Dear
Lezzies Advice Column 7 for Lesbians On The Loose
(LOTL) Online Magazine in Australia:
Question: Three year relationship, but no sex. Is this lesbian Bed Death?
Dear
girls, I've been with my girlfriend for just over three years and while
our relationship is loving and affectionate, our sex life is almost non-existent.
It wasn't always this way; when we first met we couldn't keep our hands off each
other. I know that it is common for long-term relationships to lose some of their
spark and it takes work to keep it- there are lots of things that I have tried-
seduction, trying to spend more quality time together, waiting for her to make
the first move, you name it. I've talked to my girlfriend about how losing
that sexual connection with her has made me feel sad and I miss it but, although
she listened, she said nothing about how she felt and nothing has been resolved.
I don't know what to do anymore. Please help. (Please keep my name anonymous)
Dear
Anonymous: You are right, what you describe is very common. The reality
is that the romantic love phase between two people starts to fade
and is gone around one and a half to two years into their relationship. This is
due to the hormones settling down and the brain chemical PEA (that is only active
during this phase of the relationship continuum) fading away. You are
also right when you say that it takes work to keep the romance and sex going in
a relationship once you go beyond this phase. It takes the things you mentioned--seductions,
spending more quality time together, writing love notes, to keep your romance
alive. I can imagine that because your girlfriend didnt respond
to you when you talked to her about your concerns, you must have felt like she
didnt care, or that she has pulled away from you on some level.

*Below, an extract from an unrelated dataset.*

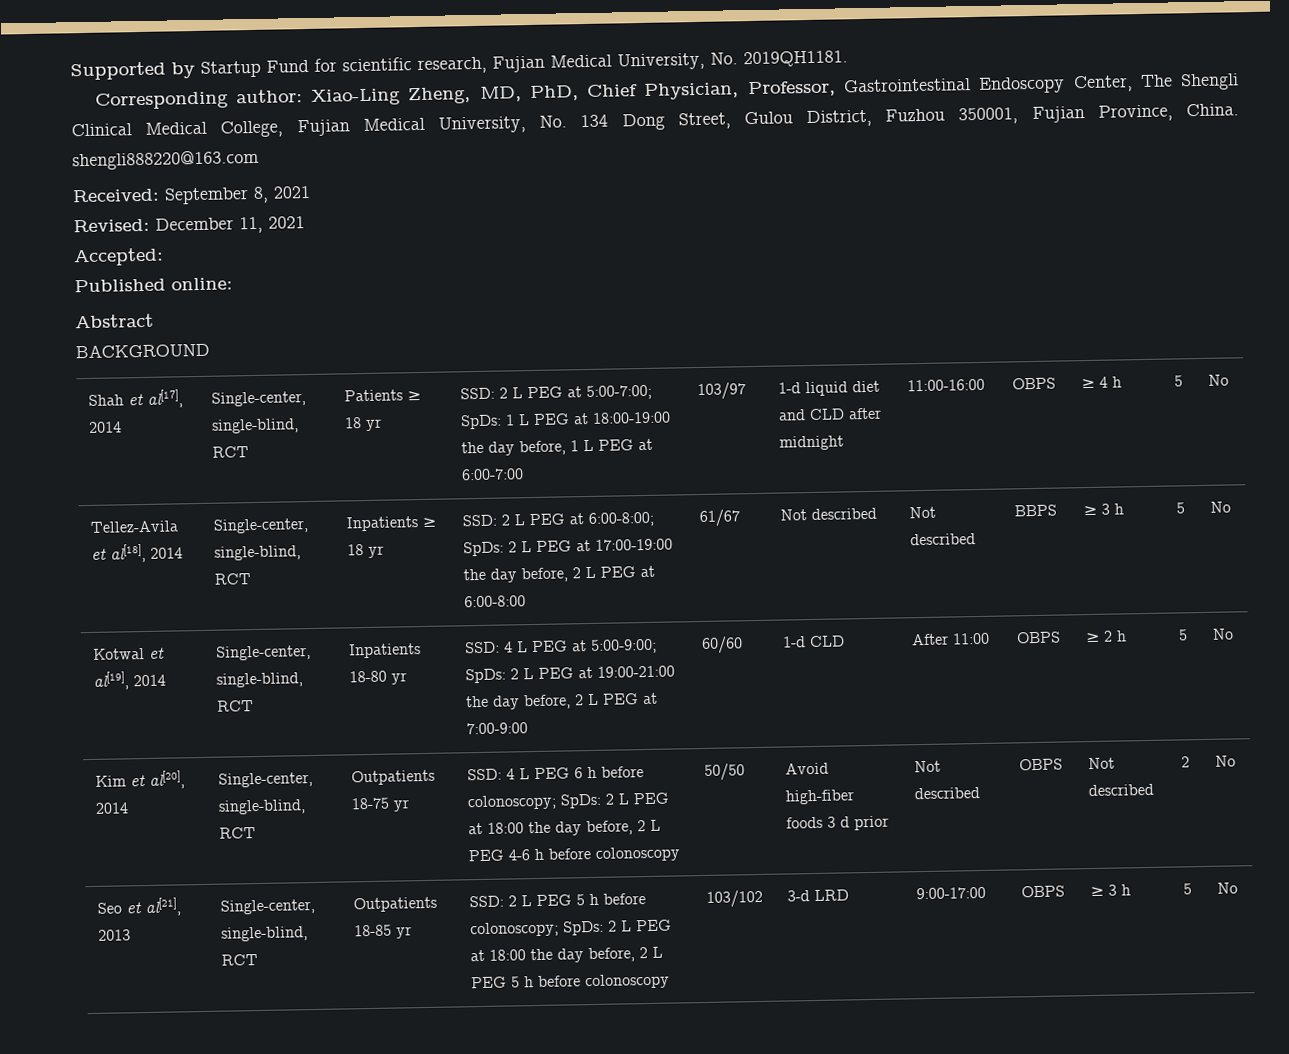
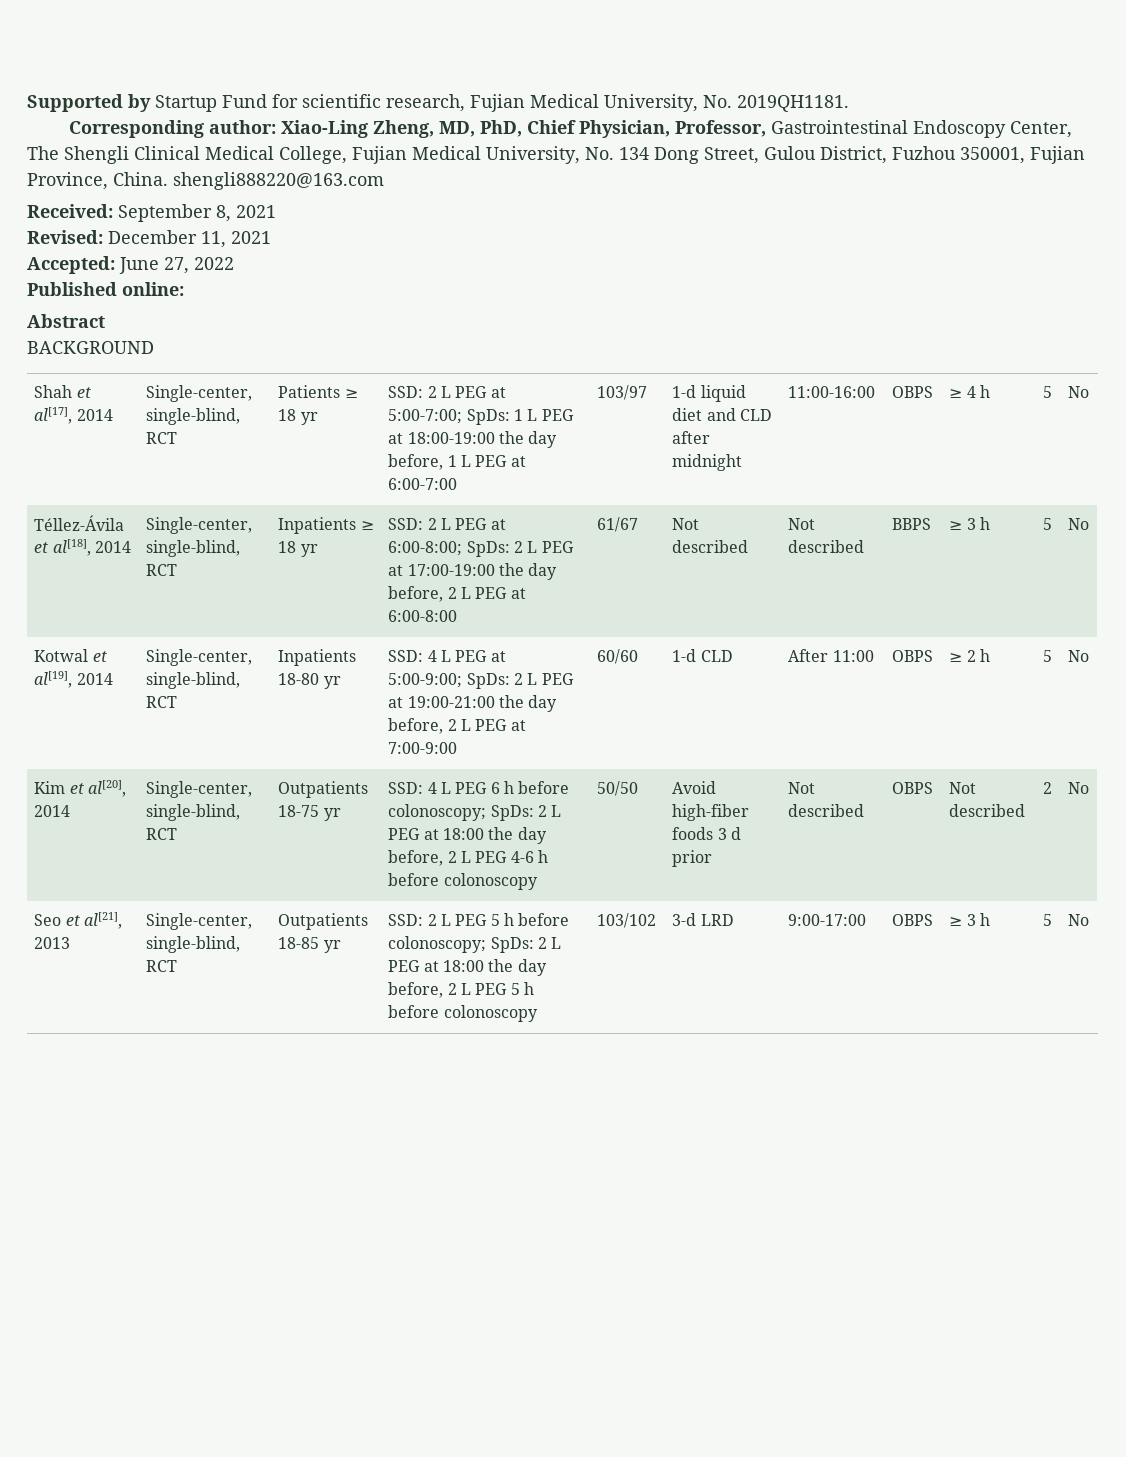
- Accepted:
+ Accepted: June 27, 2022
- Tellez-Avila et al[18], 2014
+ Téllez-Ávila et al[18], 2014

It could be she feels just as badly about this problem, but doesnt know
how to change whatever it is that is going on for her; or may not know how to
say how she is feeling about the situation. She may also be having other issues
that have nothing to do with you, and doesnt know how to talk to you about
them. She could also have some physical condition that has affected her sex drive
and may want to be checked out by a physician to rule out a medical cause.
The only thing that will begin to solve this problem is if you can talk to
her about your concerns, and she is willing to be open and frank about hers and
why she has shut down her sexuality. There are levels to sex drives.
Some of us have high, some middle of the road and some low. At the beginning phases
of a relationship, the hormones and brain chemistry create a matched sex drive
between the two people. As the chemistry wanes, the sex drives fall back to what
they normally would be--either in the high, middle or low categories. If you have
a high or mid-level sex drive and your partner has a low, you can be left wondering,
what happened? When you change from stage one of a relationship
to stage two, the Power Struggle, sex and sexual intimacy usually start to pay
the price. This is where the glow is gone and things start to get on your nerves.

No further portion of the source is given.